*** Begin section ***

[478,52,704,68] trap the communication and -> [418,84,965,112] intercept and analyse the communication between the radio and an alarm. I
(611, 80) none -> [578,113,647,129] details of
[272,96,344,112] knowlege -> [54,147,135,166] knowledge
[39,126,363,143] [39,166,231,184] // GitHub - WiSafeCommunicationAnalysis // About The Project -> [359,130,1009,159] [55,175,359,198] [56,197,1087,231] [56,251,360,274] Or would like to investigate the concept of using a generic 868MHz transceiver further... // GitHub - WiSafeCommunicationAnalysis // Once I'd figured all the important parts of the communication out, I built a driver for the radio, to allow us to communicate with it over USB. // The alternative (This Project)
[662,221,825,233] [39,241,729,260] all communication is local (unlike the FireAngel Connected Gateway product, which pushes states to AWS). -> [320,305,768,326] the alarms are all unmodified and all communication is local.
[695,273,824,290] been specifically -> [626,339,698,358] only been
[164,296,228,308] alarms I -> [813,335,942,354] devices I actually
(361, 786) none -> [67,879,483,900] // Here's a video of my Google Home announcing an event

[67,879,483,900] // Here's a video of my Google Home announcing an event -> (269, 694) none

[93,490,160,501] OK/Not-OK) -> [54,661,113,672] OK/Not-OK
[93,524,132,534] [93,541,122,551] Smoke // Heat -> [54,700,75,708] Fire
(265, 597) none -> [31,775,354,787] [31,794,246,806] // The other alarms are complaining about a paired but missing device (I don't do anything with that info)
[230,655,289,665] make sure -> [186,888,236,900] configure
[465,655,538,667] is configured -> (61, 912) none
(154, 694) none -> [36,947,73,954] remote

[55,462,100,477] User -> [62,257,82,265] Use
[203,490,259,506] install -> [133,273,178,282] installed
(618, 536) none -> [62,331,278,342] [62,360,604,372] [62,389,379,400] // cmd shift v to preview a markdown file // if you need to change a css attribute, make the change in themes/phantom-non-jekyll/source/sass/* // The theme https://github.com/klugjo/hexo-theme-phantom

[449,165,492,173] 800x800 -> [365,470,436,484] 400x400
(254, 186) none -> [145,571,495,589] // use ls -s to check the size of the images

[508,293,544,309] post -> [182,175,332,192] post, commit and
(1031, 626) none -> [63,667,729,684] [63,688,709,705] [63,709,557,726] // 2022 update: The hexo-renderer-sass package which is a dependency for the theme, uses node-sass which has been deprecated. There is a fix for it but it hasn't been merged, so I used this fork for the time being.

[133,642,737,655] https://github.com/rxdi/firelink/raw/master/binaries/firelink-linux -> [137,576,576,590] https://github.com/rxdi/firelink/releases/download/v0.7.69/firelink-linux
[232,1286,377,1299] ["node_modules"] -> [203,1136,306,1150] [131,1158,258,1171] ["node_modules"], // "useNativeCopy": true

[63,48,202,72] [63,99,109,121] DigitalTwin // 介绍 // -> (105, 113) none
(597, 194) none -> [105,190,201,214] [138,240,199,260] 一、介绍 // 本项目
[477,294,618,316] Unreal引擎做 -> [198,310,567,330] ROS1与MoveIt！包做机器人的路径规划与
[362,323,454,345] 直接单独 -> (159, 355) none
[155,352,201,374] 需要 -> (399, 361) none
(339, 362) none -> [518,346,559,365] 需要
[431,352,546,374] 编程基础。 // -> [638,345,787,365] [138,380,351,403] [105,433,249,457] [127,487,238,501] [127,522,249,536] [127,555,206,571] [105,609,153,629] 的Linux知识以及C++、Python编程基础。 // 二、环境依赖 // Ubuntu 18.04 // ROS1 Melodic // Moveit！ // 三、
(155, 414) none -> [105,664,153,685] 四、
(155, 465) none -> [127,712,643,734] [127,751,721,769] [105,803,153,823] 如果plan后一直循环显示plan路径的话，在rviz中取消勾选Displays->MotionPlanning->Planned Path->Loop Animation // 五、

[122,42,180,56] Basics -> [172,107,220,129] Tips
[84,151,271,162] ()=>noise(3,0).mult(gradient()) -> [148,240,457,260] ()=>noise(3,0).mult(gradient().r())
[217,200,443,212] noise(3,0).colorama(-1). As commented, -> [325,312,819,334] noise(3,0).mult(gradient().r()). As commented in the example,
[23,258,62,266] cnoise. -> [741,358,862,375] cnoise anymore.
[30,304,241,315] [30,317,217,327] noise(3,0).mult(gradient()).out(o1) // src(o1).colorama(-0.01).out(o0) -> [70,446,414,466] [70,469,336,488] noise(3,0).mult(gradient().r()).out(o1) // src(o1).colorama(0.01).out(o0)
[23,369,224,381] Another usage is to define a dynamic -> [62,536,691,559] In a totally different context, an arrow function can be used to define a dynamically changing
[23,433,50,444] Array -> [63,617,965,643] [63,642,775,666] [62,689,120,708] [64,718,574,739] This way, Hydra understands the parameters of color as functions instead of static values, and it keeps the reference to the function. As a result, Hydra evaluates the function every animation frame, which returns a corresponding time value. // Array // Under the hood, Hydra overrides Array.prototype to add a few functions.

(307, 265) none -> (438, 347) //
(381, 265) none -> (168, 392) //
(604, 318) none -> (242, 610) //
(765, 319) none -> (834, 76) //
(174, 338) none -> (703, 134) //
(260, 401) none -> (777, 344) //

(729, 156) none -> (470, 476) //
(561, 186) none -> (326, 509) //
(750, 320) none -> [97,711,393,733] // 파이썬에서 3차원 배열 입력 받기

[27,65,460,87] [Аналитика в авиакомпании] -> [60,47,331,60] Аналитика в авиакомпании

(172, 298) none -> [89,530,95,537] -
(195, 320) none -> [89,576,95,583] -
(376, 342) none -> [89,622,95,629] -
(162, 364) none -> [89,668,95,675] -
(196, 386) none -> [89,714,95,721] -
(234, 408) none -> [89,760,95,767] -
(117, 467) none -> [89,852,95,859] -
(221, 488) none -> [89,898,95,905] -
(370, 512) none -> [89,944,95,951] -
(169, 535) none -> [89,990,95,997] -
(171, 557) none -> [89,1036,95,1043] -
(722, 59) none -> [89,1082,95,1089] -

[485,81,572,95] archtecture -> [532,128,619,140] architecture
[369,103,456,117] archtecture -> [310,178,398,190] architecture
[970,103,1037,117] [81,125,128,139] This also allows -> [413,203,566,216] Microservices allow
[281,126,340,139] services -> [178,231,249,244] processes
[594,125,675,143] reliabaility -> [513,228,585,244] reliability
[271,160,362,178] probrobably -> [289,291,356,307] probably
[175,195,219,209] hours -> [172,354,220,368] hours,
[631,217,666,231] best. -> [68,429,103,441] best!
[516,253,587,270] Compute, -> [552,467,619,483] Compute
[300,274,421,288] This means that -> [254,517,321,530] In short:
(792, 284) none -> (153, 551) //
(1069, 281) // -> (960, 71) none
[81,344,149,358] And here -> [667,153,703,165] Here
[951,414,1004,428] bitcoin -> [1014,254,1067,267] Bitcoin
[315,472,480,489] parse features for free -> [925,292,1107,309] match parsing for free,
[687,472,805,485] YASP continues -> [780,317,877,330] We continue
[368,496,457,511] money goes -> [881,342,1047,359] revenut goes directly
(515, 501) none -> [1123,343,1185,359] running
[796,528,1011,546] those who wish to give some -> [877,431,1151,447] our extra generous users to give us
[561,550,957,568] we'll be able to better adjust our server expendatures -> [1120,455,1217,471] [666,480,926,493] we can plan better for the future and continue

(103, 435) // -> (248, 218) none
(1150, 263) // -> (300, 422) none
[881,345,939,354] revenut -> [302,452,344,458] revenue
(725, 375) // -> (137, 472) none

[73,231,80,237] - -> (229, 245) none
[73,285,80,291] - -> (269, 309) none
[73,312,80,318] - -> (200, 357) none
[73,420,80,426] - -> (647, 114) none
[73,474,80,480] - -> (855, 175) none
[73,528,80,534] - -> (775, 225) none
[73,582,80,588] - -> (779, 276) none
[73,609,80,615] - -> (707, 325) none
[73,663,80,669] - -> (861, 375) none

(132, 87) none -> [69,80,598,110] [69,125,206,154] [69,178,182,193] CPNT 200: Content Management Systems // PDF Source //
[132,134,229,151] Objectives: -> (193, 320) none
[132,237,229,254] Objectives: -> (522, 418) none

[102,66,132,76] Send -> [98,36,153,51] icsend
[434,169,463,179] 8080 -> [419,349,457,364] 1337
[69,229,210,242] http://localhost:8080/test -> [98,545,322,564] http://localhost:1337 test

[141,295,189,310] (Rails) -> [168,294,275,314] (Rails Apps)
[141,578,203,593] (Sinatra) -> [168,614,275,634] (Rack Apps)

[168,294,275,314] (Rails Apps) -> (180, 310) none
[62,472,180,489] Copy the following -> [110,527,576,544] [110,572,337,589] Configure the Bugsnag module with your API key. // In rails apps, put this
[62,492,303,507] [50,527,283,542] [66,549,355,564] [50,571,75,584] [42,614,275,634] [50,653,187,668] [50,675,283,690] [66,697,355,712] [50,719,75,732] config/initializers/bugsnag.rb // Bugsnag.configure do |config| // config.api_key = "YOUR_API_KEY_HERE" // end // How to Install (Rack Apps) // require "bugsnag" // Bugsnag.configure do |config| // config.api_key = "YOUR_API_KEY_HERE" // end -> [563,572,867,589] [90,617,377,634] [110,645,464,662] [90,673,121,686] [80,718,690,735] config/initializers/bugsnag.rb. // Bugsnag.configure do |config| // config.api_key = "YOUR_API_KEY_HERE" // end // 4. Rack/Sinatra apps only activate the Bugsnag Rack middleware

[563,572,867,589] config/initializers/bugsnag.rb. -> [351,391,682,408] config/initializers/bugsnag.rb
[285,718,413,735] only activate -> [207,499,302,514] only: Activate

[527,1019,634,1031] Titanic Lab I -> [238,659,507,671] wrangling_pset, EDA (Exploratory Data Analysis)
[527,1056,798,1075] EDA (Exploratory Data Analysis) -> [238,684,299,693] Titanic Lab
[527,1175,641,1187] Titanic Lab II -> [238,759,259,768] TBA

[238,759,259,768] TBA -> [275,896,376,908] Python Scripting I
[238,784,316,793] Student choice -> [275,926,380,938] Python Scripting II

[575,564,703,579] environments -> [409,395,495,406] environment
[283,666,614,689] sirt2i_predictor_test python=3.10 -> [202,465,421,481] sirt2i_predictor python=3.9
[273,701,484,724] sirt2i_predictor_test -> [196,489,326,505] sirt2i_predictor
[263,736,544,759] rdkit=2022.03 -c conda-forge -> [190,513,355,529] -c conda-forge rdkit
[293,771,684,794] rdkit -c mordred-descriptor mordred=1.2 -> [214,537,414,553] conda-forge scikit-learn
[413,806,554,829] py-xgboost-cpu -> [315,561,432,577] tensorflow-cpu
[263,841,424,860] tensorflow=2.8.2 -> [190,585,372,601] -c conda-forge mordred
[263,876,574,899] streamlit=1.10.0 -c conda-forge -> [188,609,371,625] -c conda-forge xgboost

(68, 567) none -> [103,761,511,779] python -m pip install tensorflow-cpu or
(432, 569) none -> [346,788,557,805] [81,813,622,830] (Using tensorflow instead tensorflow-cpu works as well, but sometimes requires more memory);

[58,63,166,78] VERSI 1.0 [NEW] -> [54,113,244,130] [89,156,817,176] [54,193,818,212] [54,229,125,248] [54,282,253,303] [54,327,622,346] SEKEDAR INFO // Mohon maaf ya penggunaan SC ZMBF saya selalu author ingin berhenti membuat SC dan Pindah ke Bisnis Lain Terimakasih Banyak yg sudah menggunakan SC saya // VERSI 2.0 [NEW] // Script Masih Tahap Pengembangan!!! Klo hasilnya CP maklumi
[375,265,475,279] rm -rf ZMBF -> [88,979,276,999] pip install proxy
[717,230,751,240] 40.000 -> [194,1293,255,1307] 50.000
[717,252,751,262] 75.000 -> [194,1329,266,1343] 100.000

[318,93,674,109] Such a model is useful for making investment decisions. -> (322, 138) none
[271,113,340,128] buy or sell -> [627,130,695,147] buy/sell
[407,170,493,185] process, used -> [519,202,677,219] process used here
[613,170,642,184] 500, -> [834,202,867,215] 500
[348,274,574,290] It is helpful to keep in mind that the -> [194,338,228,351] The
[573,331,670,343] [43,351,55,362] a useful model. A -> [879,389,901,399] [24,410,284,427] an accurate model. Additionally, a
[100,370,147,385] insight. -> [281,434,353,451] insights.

*** End section ***

▸ **Task to complete**
Repeat precisely, and with nothing added, every line from the one containing "[573,331,670,343] [43,351,55,362] a" to the last line of the listing above.

▸ **Response box**
[573,331,670,343] [43,351,55,362] a useful model. A -> [879,389,901,399] [24,410,284,427] an accurate model. Additionally, a
[100,370,147,385] insight. -> [281,434,353,451] insights.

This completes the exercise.